TASK DESCRIPTION
Write out the records below once more, exactly as they stand.

EXTRACTED ENTRIES
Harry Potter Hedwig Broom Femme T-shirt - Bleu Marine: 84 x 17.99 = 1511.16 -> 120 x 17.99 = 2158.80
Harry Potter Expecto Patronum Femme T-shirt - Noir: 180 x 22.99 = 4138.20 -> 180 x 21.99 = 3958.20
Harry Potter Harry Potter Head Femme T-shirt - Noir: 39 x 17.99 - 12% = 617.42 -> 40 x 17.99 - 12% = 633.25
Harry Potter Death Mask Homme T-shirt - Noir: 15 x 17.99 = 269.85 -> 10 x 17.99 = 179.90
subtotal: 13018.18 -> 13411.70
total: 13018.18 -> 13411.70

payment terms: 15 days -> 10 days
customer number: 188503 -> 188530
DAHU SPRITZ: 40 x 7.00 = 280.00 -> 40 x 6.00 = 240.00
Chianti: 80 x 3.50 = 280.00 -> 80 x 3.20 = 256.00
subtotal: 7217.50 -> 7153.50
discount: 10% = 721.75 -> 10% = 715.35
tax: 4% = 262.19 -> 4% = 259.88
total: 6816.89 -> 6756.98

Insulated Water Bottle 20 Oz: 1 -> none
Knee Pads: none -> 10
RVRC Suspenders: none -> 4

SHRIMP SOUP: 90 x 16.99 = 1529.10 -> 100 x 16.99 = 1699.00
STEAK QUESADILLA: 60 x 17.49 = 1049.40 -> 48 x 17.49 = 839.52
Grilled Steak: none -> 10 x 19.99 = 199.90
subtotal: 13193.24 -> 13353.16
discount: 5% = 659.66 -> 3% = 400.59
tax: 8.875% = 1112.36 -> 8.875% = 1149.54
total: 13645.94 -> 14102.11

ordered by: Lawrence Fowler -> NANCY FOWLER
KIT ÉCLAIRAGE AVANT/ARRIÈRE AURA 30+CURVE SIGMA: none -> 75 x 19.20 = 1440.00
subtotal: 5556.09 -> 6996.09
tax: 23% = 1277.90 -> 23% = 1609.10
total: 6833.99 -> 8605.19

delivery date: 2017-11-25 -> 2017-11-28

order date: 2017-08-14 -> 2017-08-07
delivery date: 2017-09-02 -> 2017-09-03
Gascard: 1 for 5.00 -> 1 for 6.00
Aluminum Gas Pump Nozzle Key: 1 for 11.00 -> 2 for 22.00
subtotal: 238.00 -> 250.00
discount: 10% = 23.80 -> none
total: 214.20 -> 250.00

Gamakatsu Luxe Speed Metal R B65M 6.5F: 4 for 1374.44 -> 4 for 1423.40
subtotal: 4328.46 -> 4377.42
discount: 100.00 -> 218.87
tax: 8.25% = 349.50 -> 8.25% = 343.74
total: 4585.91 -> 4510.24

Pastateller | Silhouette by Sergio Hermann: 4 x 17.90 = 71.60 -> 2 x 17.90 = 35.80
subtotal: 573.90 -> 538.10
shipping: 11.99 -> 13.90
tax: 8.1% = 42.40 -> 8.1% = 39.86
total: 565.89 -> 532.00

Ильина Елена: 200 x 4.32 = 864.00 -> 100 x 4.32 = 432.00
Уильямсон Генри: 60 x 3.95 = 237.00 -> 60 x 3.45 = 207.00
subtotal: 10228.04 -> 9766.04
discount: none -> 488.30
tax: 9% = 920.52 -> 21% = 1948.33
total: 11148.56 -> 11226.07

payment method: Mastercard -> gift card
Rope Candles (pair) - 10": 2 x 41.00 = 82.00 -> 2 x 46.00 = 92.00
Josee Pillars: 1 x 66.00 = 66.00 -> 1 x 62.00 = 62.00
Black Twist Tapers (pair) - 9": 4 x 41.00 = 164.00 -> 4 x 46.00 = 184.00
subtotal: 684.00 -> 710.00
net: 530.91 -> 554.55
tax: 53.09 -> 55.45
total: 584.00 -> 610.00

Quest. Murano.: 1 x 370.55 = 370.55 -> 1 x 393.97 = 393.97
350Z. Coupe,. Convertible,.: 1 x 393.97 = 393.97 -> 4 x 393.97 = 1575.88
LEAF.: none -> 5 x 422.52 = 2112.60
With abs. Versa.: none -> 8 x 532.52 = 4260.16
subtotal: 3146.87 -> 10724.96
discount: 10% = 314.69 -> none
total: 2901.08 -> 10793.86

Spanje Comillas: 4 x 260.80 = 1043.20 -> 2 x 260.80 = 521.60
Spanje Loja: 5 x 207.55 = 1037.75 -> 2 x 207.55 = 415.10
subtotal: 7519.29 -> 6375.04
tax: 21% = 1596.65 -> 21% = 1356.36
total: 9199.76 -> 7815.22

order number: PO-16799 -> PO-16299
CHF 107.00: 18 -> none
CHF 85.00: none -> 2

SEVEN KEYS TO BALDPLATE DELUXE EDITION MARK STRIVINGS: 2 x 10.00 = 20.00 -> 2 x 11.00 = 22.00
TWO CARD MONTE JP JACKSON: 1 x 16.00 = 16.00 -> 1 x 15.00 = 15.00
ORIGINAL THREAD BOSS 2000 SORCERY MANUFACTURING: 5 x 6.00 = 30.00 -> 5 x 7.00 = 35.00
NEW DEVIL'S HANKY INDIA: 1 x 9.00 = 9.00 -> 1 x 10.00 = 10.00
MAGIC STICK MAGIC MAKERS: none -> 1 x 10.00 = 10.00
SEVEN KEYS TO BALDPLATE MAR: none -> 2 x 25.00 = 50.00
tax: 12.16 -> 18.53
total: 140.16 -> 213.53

EXERCISE SOLUTION
Harry Potter Hedwig Broom Femme T-shirt - Bleu Marine: 84 x 17.99 = 1511.16 -> 120 x 17.99 = 2158.80
Harry Potter Expecto Patronum Femme T-shirt - Noir: 180 x 22.99 = 4138.20 -> 180 x 21.99 = 3958.20
Harry Potter Harry Potter Head Femme T-shirt - Noir: 39 x 17.99 - 12% = 617.42 -> 40 x 17.99 - 12% = 633.25
Harry Potter Death Mask Homme T-shirt - Noir: 15 x 17.99 = 269.85 -> 10 x 17.99 = 179.90
subtotal: 13018.18 -> 13411.70
total: 13018.18 -> 13411.70

payment terms: 15 days -> 10 days
customer number: 188503 -> 188530
DAHU SPRITZ: 40 x 7.00 = 280.00 -> 40 x 6.00 = 240.00
Chianti: 80 x 3.50 = 280.00 -> 80 x 3.20 = 256.00
subtotal: 7217.50 -> 7153.50
discount: 10% = 721.75 -> 10% = 715.35
tax: 4% = 262.19 -> 4% = 259.88
total: 6816.89 -> 6756.98

Insulated Water Bottle 20 Oz: 1 -> none
Knee Pads: none -> 10
RVRC Suspenders: none -> 4

SHRIMP SOUP: 90 x 16.99 = 1529.10 -> 100 x 16.99 = 1699.00
STEAK QUESADILLA: 60 x 17.49 = 1049.40 -> 48 x 17.49 = 839.52
Grilled Steak: none -> 10 x 19.99 = 199.90
subtotal: 13193.24 -> 13353.16
discount: 5% = 659.66 -> 3% = 400.59
tax: 8.875% = 1112.36 -> 8.875% = 1149.54
total: 13645.94 -> 14102.11

ordered by: Lawrence Fowler -> NANCY FOWLER
KIT ÉCLAIRAGE AVANT/ARRIÈRE AURA 30+CURVE SIGMA: none -> 75 x 19.20 = 1440.00
subtotal: 5556.09 -> 6996.09
tax: 23% = 1277.90 -> 23% = 1609.10
total: 6833.99 -> 8605.19

delivery date: 2017-11-25 -> 2017-11-28

order date: 2017-08-14 -> 2017-08-07
delivery date: 2017-09-02 -> 2017-09-03
Gascard: 1 for 5.00 -> 1 for 6.00
Aluminum Gas Pump Nozzle Key: 1 for 11.00 -> 2 for 22.00
subtotal: 238.00 -> 250.00
discount: 10% = 23.80 -> none
total: 214.20 -> 250.00

Gamakatsu Luxe Speed Metal R B65M 6.5F: 4 for 1374.44 -> 4 for 1423.40
subtotal: 4328.46 -> 4377.42
discount: 100.00 -> 218.87
tax: 8.25% = 349.50 -> 8.25% = 343.74
total: 4585.91 -> 4510.24

Pastateller | Silhouette by Sergio Hermann: 4 x 17.90 = 71.60 -> 2 x 17.90 = 35.80
subtotal: 573.90 -> 538.10
shipping: 11.99 -> 13.90
tax: 8.1% = 42.40 -> 8.1% = 39.86
total: 565.89 -> 532.00

Ильина Елена: 200 x 4.32 = 864.00 -> 100 x 4.32 = 432.00
Уильямсон Генри: 60 x 3.95 = 237.00 -> 60 x 3.45 = 207.00
subtotal: 10228.04 -> 9766.04
discount: none -> 488.30
tax: 9% = 920.52 -> 21% = 1948.33
total: 11148.56 -> 11226.07

payment method: Mastercard -> gift card
Rope Candles (pair) - 10": 2 x 41.00 = 82.00 -> 2 x 46.00 = 92.00
Josee Pillars: 1 x 66.00 = 66.00 -> 1 x 62.00 = 62.00
Black Twist Tapers (pair) - 9": 4 x 41.00 = 164.00 -> 4 x 46.00 = 184.00
subtotal: 684.00 -> 710.00
net: 530.91 -> 554.55
tax: 53.09 -> 55.45
total: 584.00 -> 610.00

Quest. Murano.: 1 x 370.55 = 370.55 -> 1 x 393.97 = 393.97
350Z. Coupe,. Convertible,.: 1 x 393.97 = 393.97 -> 4 x 393.97 = 1575.88
LEAF.: none -> 5 x 422.52 = 2112.60
With abs. Versa.: none -> 8 x 532.52 = 4260.16
subtotal: 3146.87 -> 10724.96
discount: 10% = 314.69 -> none
total: 2901.08 -> 10793.86

Spanje Comillas: 4 x 260.80 = 1043.20 -> 2 x 260.80 = 521.60
Spanje Loja: 5 x 207.55 = 1037.75 -> 2 x 207.55 = 415.10
subtotal: 7519.29 -> 6375.04
tax: 21% = 1596.65 -> 21% = 1356.36
total: 9199.76 -> 7815.22

order number: PO-16799 -> PO-16299
CHF 107.00: 18 -> none
CHF 85.00: none -> 2

SEVEN KEYS TO BALDPLATE DELUXE EDITION MARK STRIVINGS: 2 x 10.00 = 20.00 -> 2 x 11.00 = 22.00
TWO CARD MONTE JP JACKSON: 1 x 16.00 = 16.00 -> 1 x 15.00 = 15.00
ORIGINAL THREAD BOSS 2000 SORCERY MANUFACTURING: 5 x 6.00 = 30.00 -> 5 x 7.00 = 35.00
NEW DEVIL'S HANKY INDIA: 1 x 9.00 = 9.00 -> 1 x 10.00 = 10.00
MAGIC STICK MAGIC MAKERS: none -> 1 x 10.00 = 10.00
SEVEN KEYS TO BALDPLATE MAR: none -> 2 x 25.00 = 50.00
tax: 12.16 -> 18.53
total: 140.16 -> 213.53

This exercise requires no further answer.